__Exercise goal__.
Repeat only the lines below from the one containing "payment method: Google Pay -> Apple Pay" through the one containing "subtotal: 10141.70 -> 11623.65", inclusive, exactly as written.

——————

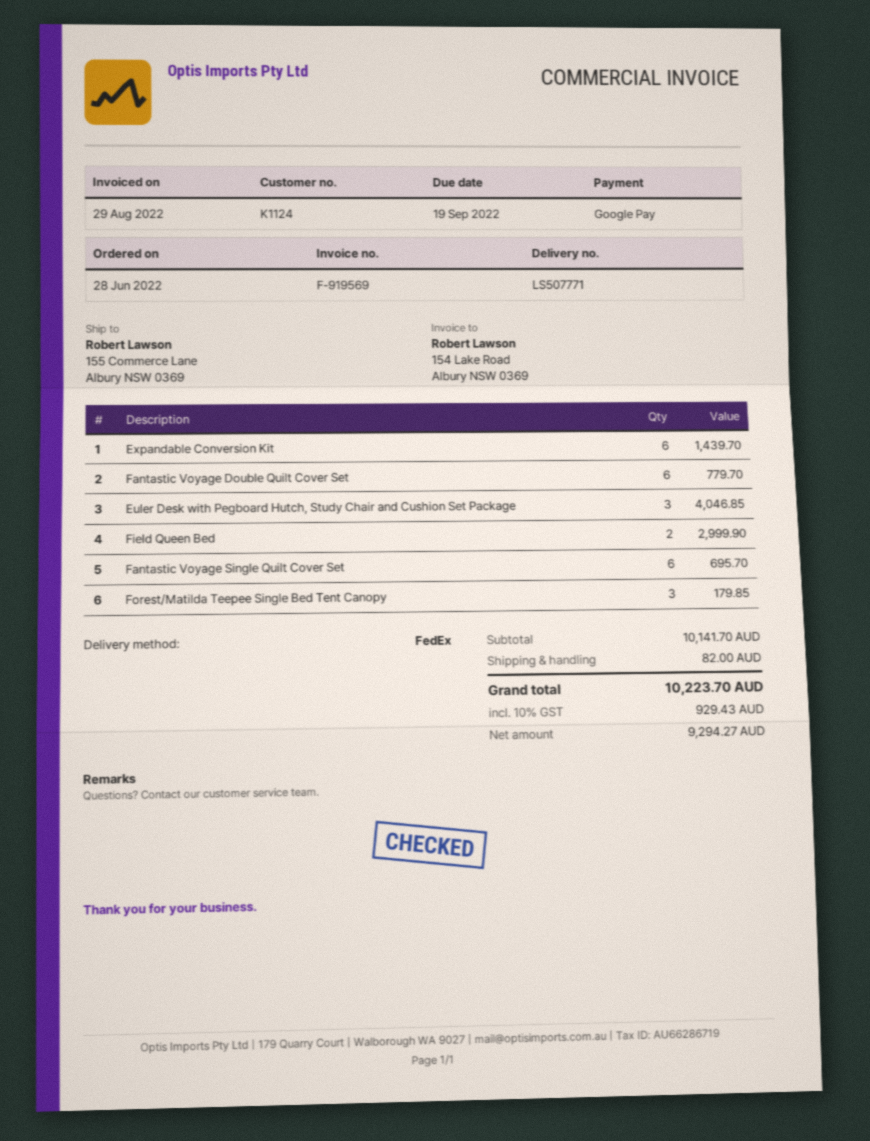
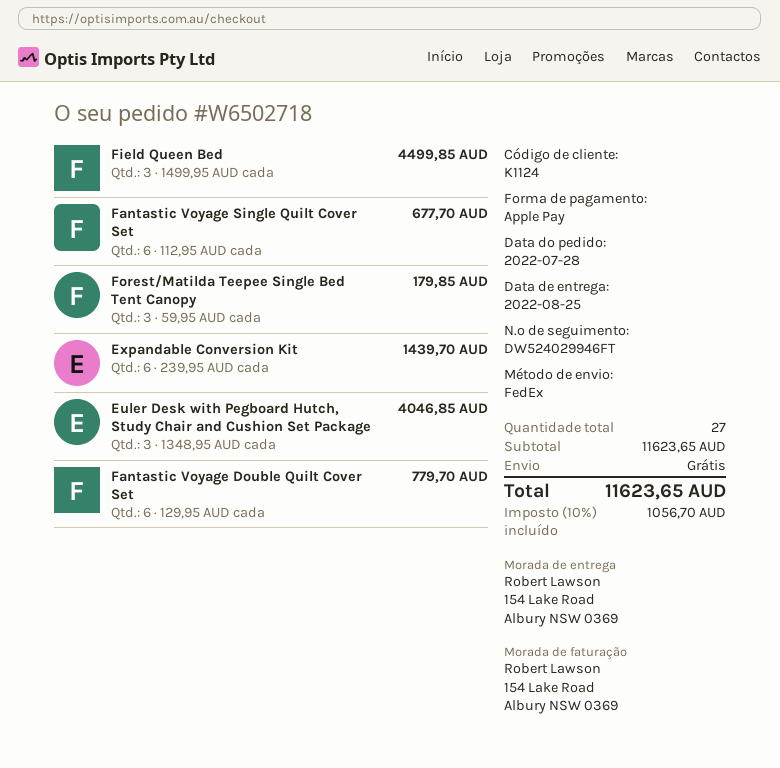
order date: 2022-06-28 -> 2022-07-28
payment method: Google Pay -> Apple Pay
ship to: 155 Commerce Lane, Albury NSW 0369 -> 154 Lake Road, Albury NSW 0369
Field Queen Bed: 2 for 2999.90 -> 3 for 4499.85
Fantastic Voyage Single Quilt Cover Set: 6 for 695.70 -> 6 for 677.70
subtotal: 10141.70 -> 11623.65
shipping: 82.00 -> 0.00
tax: 10% = 929.43 -> 10% = 1056.70
total: 10223.70 -> 11623.65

——————

__Exercise result__.
payment method: Google Pay -> Apple Pay
ship to: 155 Commerce Lane, Albury NSW 0369 -> 154 Lake Road, Albury NSW 0369
Field Queen Bed: 2 for 2999.90 -> 3 for 4499.85
Fantastic Voyage Single Quilt Cover Set: 6 for 695.70 -> 6 for 677.70
subtotal: 10141.70 -> 11623.65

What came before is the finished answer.